My company is in education industry and we use XML to store course content. We also store some course related information (mostly metainfo) in relational database. Right now we are in the process of switching from our proprietary XML Schema to DocBook 5. Along with the switch we want to move course related information from database to XML files. The reason for this is to have all course data in one place and to put it under Subversion. However, we would like to keep flexibility of the relational database and be able to easily extract specific information about a course from an XML document. XQuery seems to be up to the task so I was researching databases that supports it but so far could not find what I needed. What I basically want, is to have my XML files in a certain directory structure and then on top of this I would like to have a system that would index my files and let me select anything out of any file using XQuery. This way I can have "my cake and eat it too": I will have XQuery interface and still keep my files in plain text and versioned. Is there anything out there at least remotely resembling to what I want?

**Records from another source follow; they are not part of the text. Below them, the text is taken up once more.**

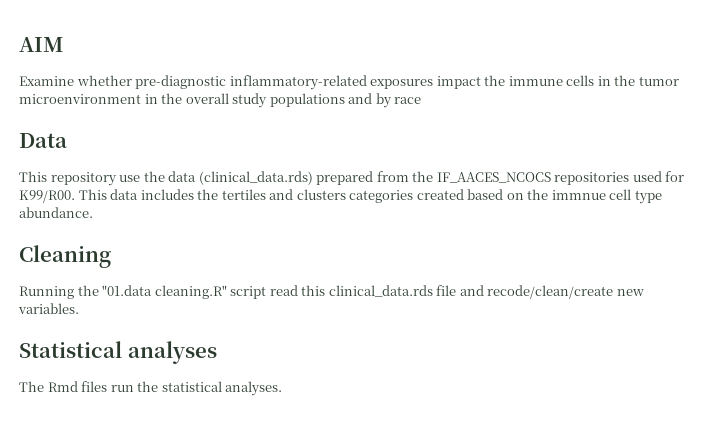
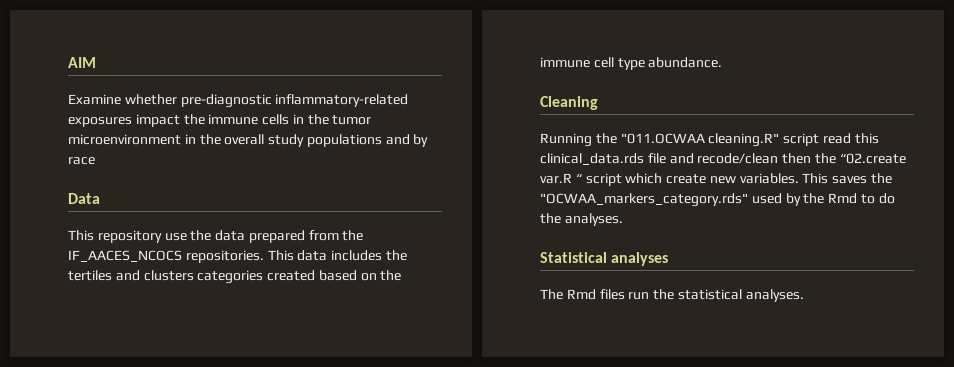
- This repository use the data (clinical_data.rds) prepared from the IF_AACES_NCOCS repositories used for K99/R00.
+ This repository use the data prepared from the IF_AACES_NCOCS repositories.
- This data includes the tertiles and clusters categories created based on the immnue cell type abundance.
+ This data includes the tertiles and clusters categories created based on the immune cell type abundance.
- Running the "01.data cleaning.R" script read this clinical_data.rds file and recode/clean/create new variables.
+ Running the "011.OCWAA cleaning.R" script read this clinical_data.rds file and recode/clean then the “02.create var.R “ script which create new variables. This saves the "OCWAA_markers_category.rds" used by the Rmd to do the analyses.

If you think that what I an asking for is nonsense please make an alternative suggestion.

On the related note: What XML Databases (preferably native and open source) do you have experience with and what would you recommend?

+1  A: 

Take a look at exist, it is an open source xml database that supports XQuery.

preston
eXist doe not store data in XML plain text, but in persistent DOM.
xsaero00
+1  A: 

For am Native XML database you can try Berkeley XMLDB, which is maintained by Oracle, but is open source.

If you would like a real robust solution, you can use a MarkLogic Xml Server. There is a cost.

+1  A: 

I don't know of any XQuery implementation that will both index your documents and leave them on the filesystem.

But if you have a small amount of data, you could use the filesystem and use Saxon as your XQuery implementation to query the documents. Saxon can treat any directory as a "collection" (in a pretty flexible way), which means you can query across a bunch of documents at the same time.

If you have a moderate amount of data (and the filesystem approach is too slow), then eXist is a good open-source option that I've used. One advantage is that it has a WebDAV interface which means it's very easy to edit the files and view them as just another directory. eXist has a history trigger which will store old versions of documents as they're replaced; I haven't used it but you might be able to build something around that which would give you the version control you need. It's also possible to backup the eXist database to a file, which you'd then version control using Subversion.

If you have a large amount of data or eXist isn't robust enough, then MarkLogic Server is the leading commercial XML database and I believe it has some support for versioning internally.

JeniT
A: 

I have worked with Berkeley XMLDB a lot the past year and its kinda a mixed bag.

Pros: FAST, xquery and xupdate, oracle is maintaining well, many languages have interfaces, small imprint, embedded, file based (maybe some see that as a con?), extremely flexible for some wicked awesome queries

Cons: its a bug pain in the butt if you are dealing with any concurrency type of situation, environments are a weird concept for any relational db person to pick up, very sensitive in general and tends to segfault if not happy

Agree with another poster - going to a more robust situation is a big cost, usually in speed. If I was going to try anything else, it would be exist but I'm deterred by the overhead of the java packaging.

Conceptually xmldbs rock super hard, its just that the implementations of it are somewhat immature, lack of competition, lack of industry know how.

A: 

MarkLogic Xml Database server (4.x) has couple of good features that you try.

  1. it has a good native Xquery implemenation which you can query your xml documents.

  2. it has an inbuild search engine /search parser and has a XQuery extension which can index your documents fast.

  3. it has a simple REST based protocal support which can talk to external system and behave.